**** Data supplied ****
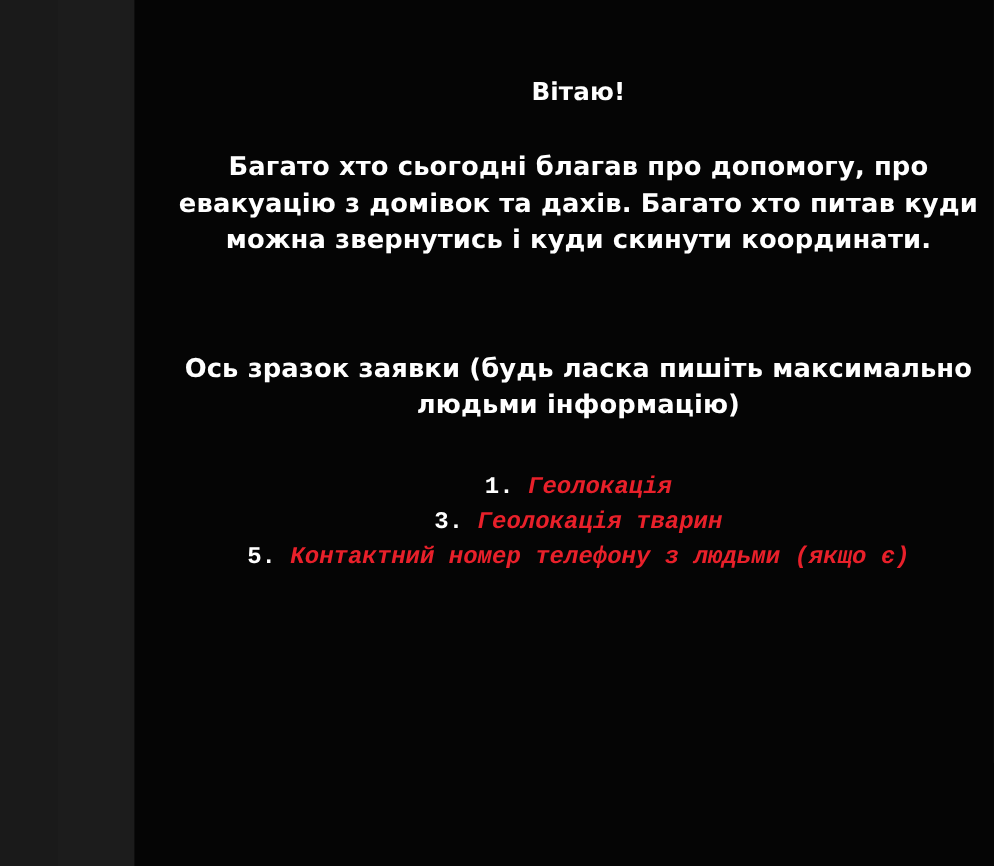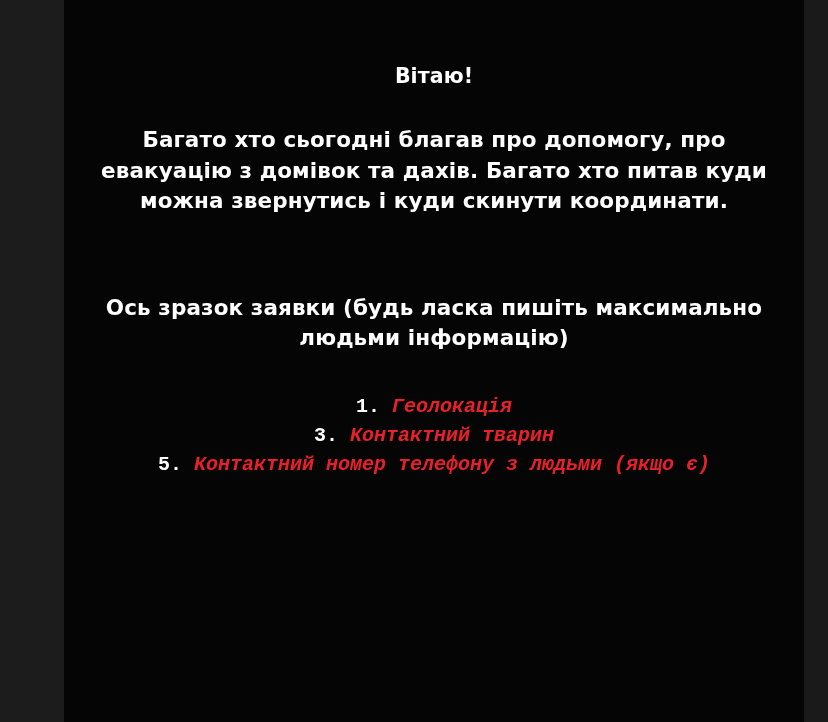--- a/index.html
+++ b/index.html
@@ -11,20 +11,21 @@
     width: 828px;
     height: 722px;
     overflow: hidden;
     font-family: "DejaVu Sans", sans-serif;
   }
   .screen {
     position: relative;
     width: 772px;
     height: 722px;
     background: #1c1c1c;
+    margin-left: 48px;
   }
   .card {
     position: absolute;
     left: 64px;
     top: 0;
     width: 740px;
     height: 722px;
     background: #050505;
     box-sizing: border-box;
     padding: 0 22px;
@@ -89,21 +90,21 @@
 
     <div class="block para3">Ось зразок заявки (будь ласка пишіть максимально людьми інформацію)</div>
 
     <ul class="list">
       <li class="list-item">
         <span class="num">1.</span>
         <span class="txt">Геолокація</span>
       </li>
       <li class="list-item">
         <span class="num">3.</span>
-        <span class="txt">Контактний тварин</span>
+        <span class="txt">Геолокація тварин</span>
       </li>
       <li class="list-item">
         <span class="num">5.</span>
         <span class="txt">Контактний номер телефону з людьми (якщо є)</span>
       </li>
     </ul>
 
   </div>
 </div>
****
Retype every entry word for word, but do not carry over the pictures.

--- a/index.html
+++ b/index.html
@@ -11,20 +11,21 @@
     width: 828px;
     height: 722px;
     overflow: hidden;
     font-family: "DejaVu Sans", sans-serif;
   }
   .screen {
     position: relative;
     width: 772px;
     height: 722px;
     background: #1c1c1c;
+    margin-left: 48px;
   }
   .card {
     position: absolute;
     left: 64px;
     top: 0;
     width: 740px;
     height: 722px;
     background: #050505;
     box-sizing: border-box;
     padding: 0 22px;
@@ -89,21 +90,21 @@
 
     <div class="block para3">Ось зразок заявки (будь ласка пишіть максимально людьми інформацію)</div>
 
     <ul class="list">
       <li class="list-item">
         <span class="num">1.</span>
         <span class="txt">Геолокація</span>
       </li>
       <li class="list-item">
         <span class="num">3.</span>
-        <span class="txt">Контактний тварин</span>
+        <span class="txt">Геолокація тварин</span>
       </li>
       <li class="list-item">
         <span class="num">5.</span>
         <span class="txt">Контактний номер телефону з людьми (якщо є)</span>
       </li>
     </ul>
 
   </div>
 </div>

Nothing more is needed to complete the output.